(Data for this exercise begins)

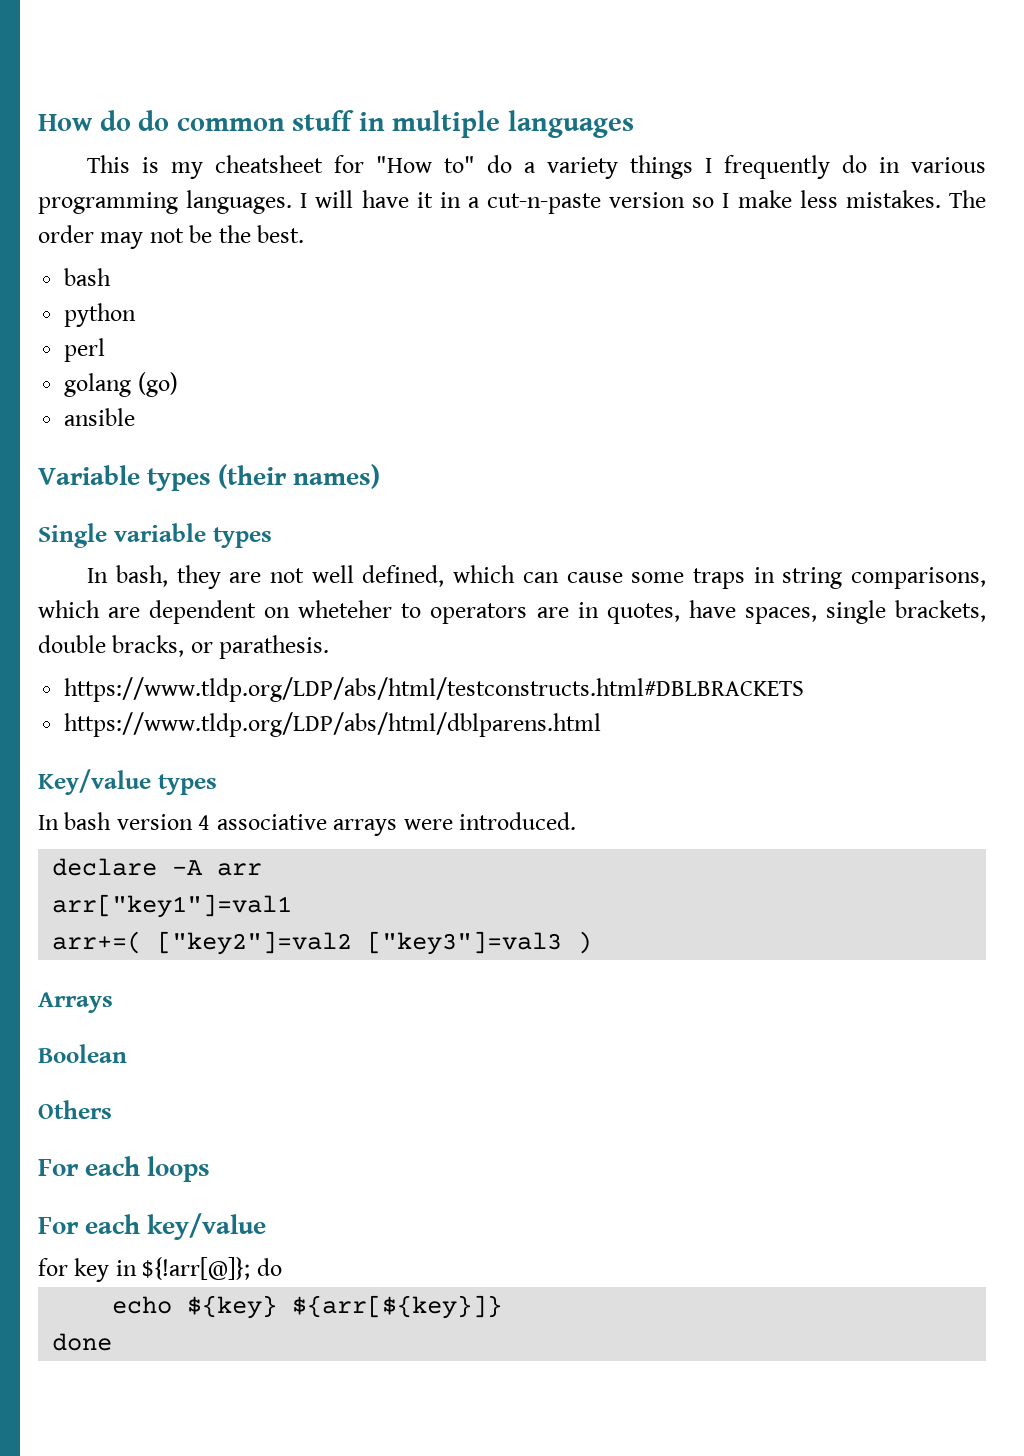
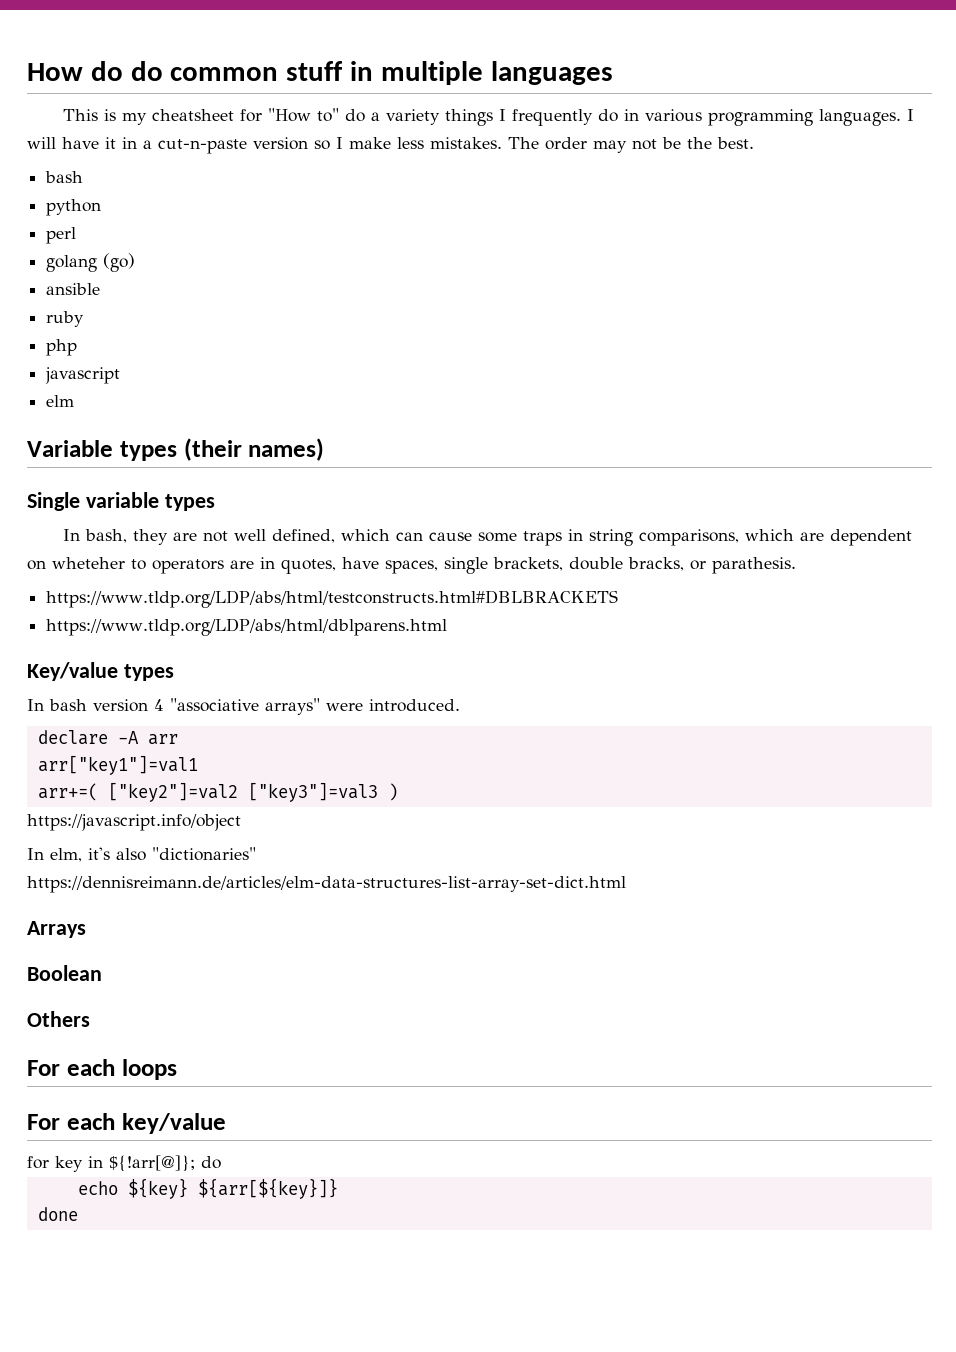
(136, 417) none -> [46,311,85,327] [46,339,78,356] [45,367,121,384] [46,395,75,407] // ruby // php // javascript // elm
[216,814,398,836] associative arrays -> [170,698,320,715] "associative arrays"
(593, 942) none -> [27,814,241,831] [27,847,256,862] [27,876,626,893] // https://javascript.info/object // In elm, it's also "dictionaries" // https://dennisreimann.de/articles/elm-data-structures-list-array-set-dict.html

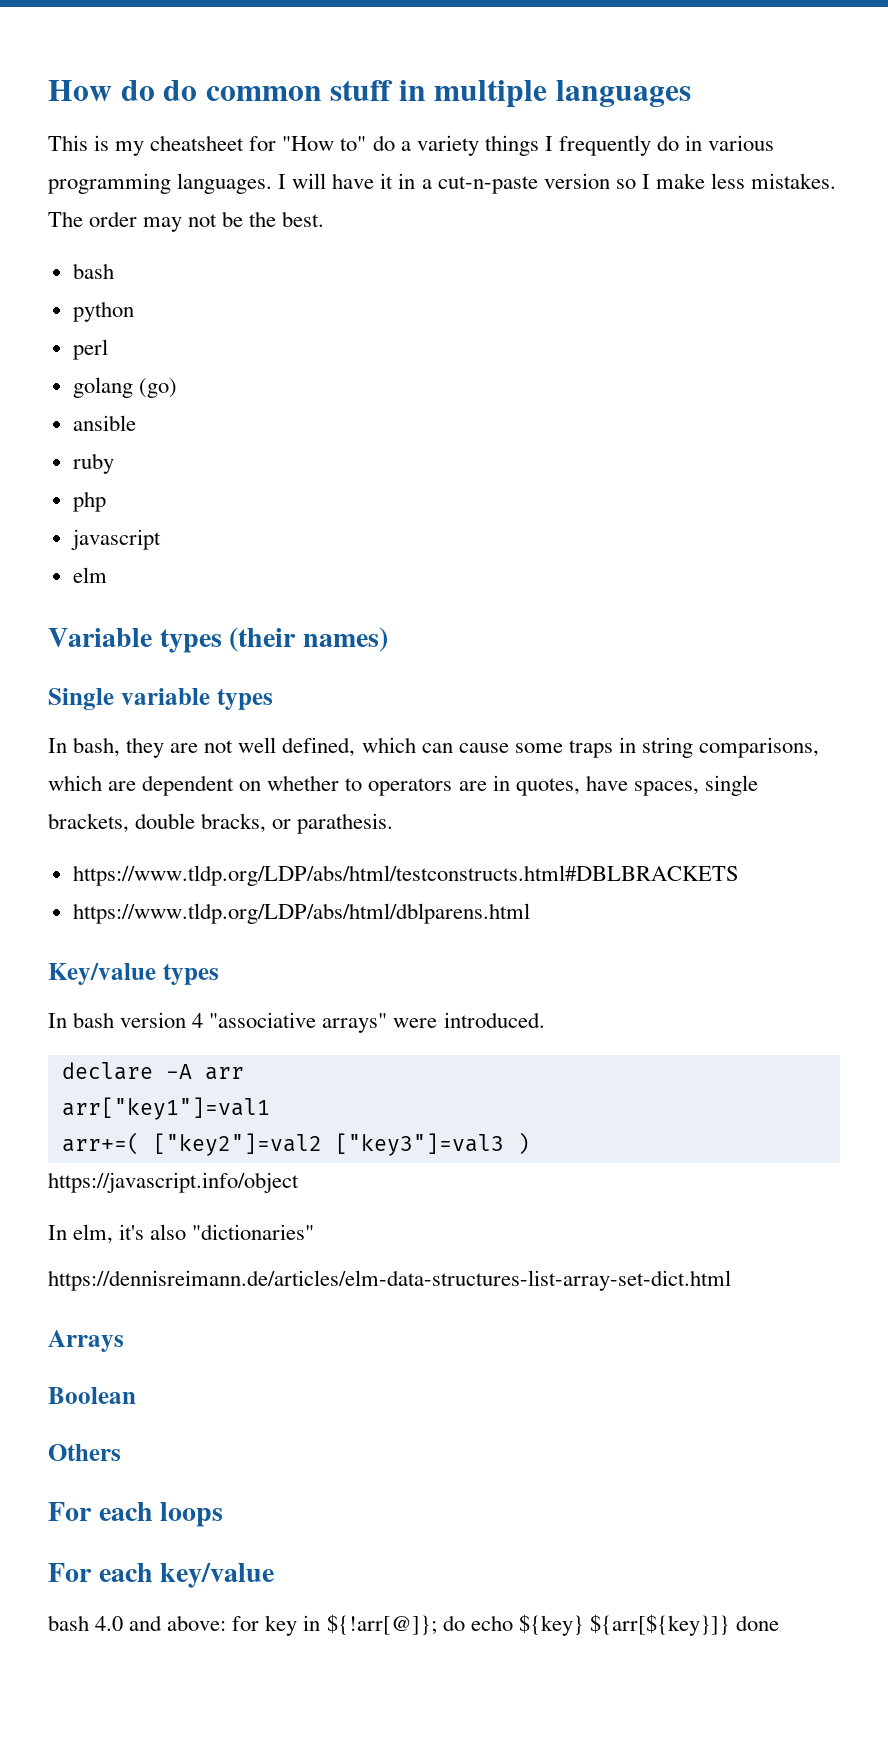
[52,557,125,569] wheteher -> [267,775,340,791] whether
(226, 1123) none -> [48,1615,227,1631] bash 4.0 and above:
(221, 1162) // -> (465, 1623) none
(338, 1188) // -> (730, 1625) none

(Data for this exercise ends)

# What is needed
Starting with the first line of the records above and stopping after the line containing "[216,814,398,836] associative arrays", repeat every line exactly and leave out the pictures.

# Result of the task
(136, 417) none -> [46,311,85,327] [46,339,78,356] [45,367,121,384] [46,395,75,407] // ruby // php // javascript // elm
[216,814,398,836] associative arrays -> [170,698,320,715] "associative arrays"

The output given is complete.